* [WHAT TO DO]
Only the lines from the line holding "discount: 50.00 -> 38.58" through the final line of the entries below are to be returned, exactly as they stand.

* [LISTED ENTRIES]
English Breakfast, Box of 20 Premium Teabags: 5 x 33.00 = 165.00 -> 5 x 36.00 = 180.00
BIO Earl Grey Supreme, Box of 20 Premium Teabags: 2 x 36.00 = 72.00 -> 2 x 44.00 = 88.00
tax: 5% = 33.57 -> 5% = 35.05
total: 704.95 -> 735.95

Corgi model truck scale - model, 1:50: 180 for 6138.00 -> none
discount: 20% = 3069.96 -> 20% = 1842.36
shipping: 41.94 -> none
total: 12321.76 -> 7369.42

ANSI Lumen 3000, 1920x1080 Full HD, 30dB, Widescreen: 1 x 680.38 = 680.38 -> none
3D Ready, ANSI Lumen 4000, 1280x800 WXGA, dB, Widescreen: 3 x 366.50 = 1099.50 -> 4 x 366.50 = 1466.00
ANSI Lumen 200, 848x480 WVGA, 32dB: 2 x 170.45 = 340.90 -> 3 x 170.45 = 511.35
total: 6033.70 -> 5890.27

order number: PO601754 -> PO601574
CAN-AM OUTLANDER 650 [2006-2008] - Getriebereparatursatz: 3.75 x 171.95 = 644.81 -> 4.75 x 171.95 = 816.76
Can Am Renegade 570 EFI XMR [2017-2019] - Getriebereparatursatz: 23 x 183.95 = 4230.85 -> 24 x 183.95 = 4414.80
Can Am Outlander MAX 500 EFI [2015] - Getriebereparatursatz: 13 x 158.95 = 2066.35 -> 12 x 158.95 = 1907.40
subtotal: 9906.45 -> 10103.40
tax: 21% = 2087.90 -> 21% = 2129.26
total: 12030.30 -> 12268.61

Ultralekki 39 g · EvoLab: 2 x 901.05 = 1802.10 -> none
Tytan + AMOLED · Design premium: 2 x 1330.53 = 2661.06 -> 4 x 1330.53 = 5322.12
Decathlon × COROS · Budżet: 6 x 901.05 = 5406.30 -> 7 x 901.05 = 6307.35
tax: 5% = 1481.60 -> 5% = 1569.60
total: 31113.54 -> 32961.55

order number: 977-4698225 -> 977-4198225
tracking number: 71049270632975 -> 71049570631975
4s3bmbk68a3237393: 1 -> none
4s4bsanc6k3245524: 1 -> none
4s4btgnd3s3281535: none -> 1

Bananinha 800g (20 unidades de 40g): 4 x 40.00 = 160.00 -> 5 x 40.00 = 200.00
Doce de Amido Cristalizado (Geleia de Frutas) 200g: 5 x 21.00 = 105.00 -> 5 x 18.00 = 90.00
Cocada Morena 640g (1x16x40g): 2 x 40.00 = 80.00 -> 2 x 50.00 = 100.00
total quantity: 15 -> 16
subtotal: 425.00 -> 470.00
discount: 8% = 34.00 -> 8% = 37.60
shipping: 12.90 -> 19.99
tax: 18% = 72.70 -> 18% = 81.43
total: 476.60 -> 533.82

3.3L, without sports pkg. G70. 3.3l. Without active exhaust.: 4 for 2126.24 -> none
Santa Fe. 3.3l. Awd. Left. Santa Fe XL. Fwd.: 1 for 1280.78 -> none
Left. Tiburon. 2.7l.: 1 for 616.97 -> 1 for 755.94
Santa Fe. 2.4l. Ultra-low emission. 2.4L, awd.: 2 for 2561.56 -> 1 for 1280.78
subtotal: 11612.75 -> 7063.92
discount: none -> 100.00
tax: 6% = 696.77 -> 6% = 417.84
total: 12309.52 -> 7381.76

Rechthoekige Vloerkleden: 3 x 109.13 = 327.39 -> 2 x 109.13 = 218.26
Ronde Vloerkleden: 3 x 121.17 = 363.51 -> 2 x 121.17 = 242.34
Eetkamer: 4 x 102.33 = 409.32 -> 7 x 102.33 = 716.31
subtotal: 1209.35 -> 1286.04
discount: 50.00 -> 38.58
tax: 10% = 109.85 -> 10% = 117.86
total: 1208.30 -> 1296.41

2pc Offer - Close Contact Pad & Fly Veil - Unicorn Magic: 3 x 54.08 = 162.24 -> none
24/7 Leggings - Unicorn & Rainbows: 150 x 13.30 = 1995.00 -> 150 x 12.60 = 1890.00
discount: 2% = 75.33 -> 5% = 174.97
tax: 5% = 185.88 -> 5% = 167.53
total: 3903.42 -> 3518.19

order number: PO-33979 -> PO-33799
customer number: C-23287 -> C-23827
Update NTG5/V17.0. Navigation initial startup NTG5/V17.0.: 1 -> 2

* [TASK SOLUTION]
discount: 50.00 -> 38.58
tax: 10% = 109.85 -> 10% = 117.86
total: 1208.30 -> 1296.41

2pc Offer - Close Contact Pad & Fly Veil - Unicorn Magic: 3 x 54.08 = 162.24 -> none
24/7 Leggings - Unicorn & Rainbows: 150 x 13.30 = 1995.00 -> 150 x 12.60 = 1890.00
discount: 2% = 75.33 -> 5% = 174.97
tax: 5% = 185.88 -> 5% = 167.53
total: 3903.42 -> 3518.19

order number: PO-33979 -> PO-33799
customer number: C-23287 -> C-23827
Update NTG5/V17.0. Navigation initial startup NTG5/V17.0.: 1 -> 2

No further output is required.